Generalizing Motion Planners with Mixture of Experts for Autonomous Driving

This paper investigates the challenges and advances in scaling learning-based motion planners for autonomous driving, emphasizing generalization capabilities. The authors focus on how model complexities and training methods can influence planning performance. They specifically present StateTransformer-2 (STR2), a scalable, decoder-only motion planner employing a Vision Transformer (ViT) encoder and a mixture-of-experts (MoE) backbone to address modality collapse and reward balancing challenges, especially in complex urban environments.

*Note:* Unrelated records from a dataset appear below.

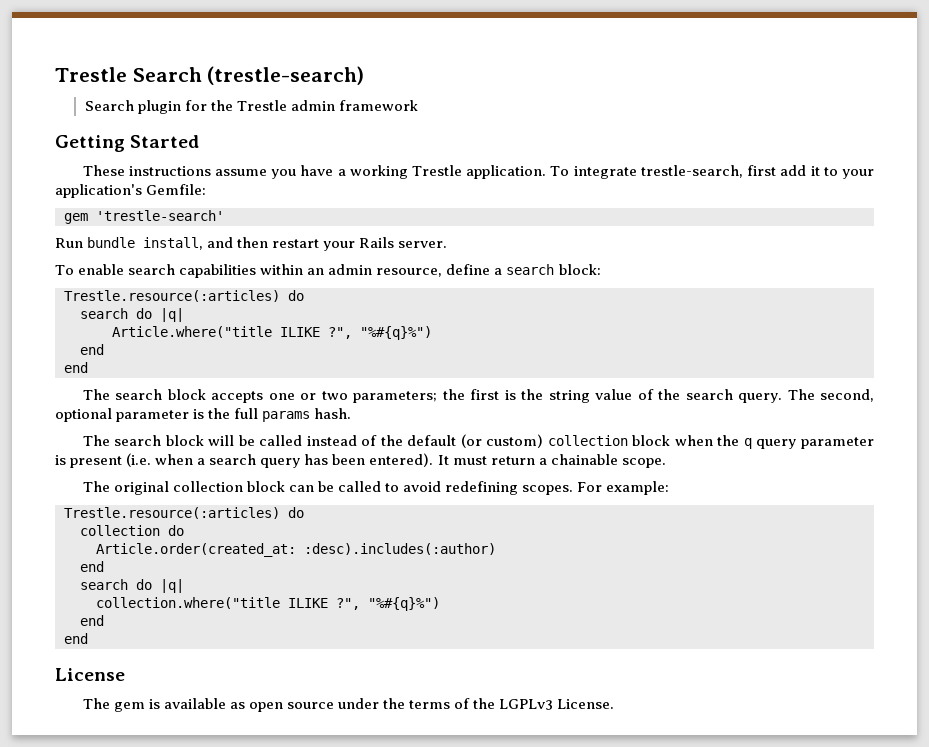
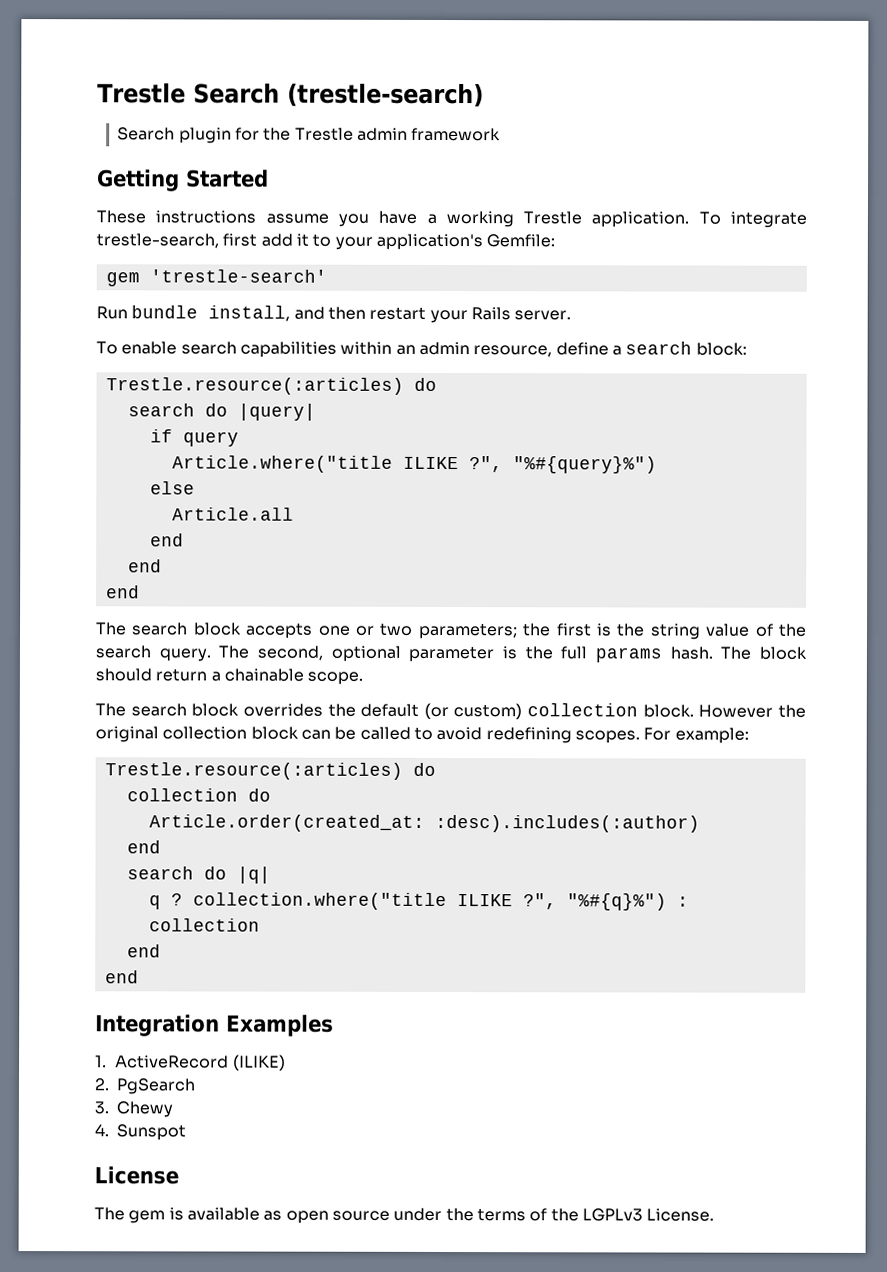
[160,308,184,322] |q| -> [237,403,316,421] [149,429,239,447] |query| // if query
[360,326,432,340] "%#{q}%") -> [512,456,657,474] [149,481,195,495] [171,507,294,521] [149,533,184,547] "%#{query}%") // else // Article.all // end
[82,434,874,449] [55,453,487,468] // The search block will be called instead of the default (or custom) collection block when the q query parameter is present (i.e. when a search query has been entered). It must -> [720,646,808,660] [95,668,152,682] The block should
(110, 486) none -> [130,702,806,720] search block overrides the default (or custom) collection block. However the
(184, 586) none -> [148,893,183,910] q ?
[80,615,104,626] [64,633,88,644] // end // end -> [676,896,689,907] [148,918,260,932] [126,944,161,958] [104,970,139,984] [95,1014,334,1037] [95,1054,286,1071] [94,1078,195,1095] [94,1101,173,1118] [94,1124,186,1141] : collection // end // end // Integration Examples // 1. ActiveRecord (ILIKE) // 2. PgSearch // 3. Chewy // 4. Sunspot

Key Contributions and Findings

The paper presents several noteworthy contributions:

Introduction of StateTransformer-2 (STR2): STR2 stands out by utilizing a decoder-only architecture incorporating MoE layers, which distribute learning among sub-networks to model conflicts and nuances in driving policies effectively. The approach mitigates the common problem of modality collapse, which leads to overly smoothed trajectories.
Benchmarking on NuPlan Dataset: STR2 is benchmarked against several state-of-the-art methods using the comprehensive NuPlan dataset. The results demonstrate superior generalization capabilities, owing partly to the model's scalable design and autoregressive training methodology. The authors emphasize the need for large-scale, high-quality data, selecting the NuPlan dataset for its diversity and comprehensiveness.
Performance Under Closed-Loop Simulations: STR2 exhibits improved results across diverse simulation scenarios when compared to existing methods. The paper highlights STR2's consistent performance in maintaining accuracy as both data and model size increase, demonstrating robust scalability.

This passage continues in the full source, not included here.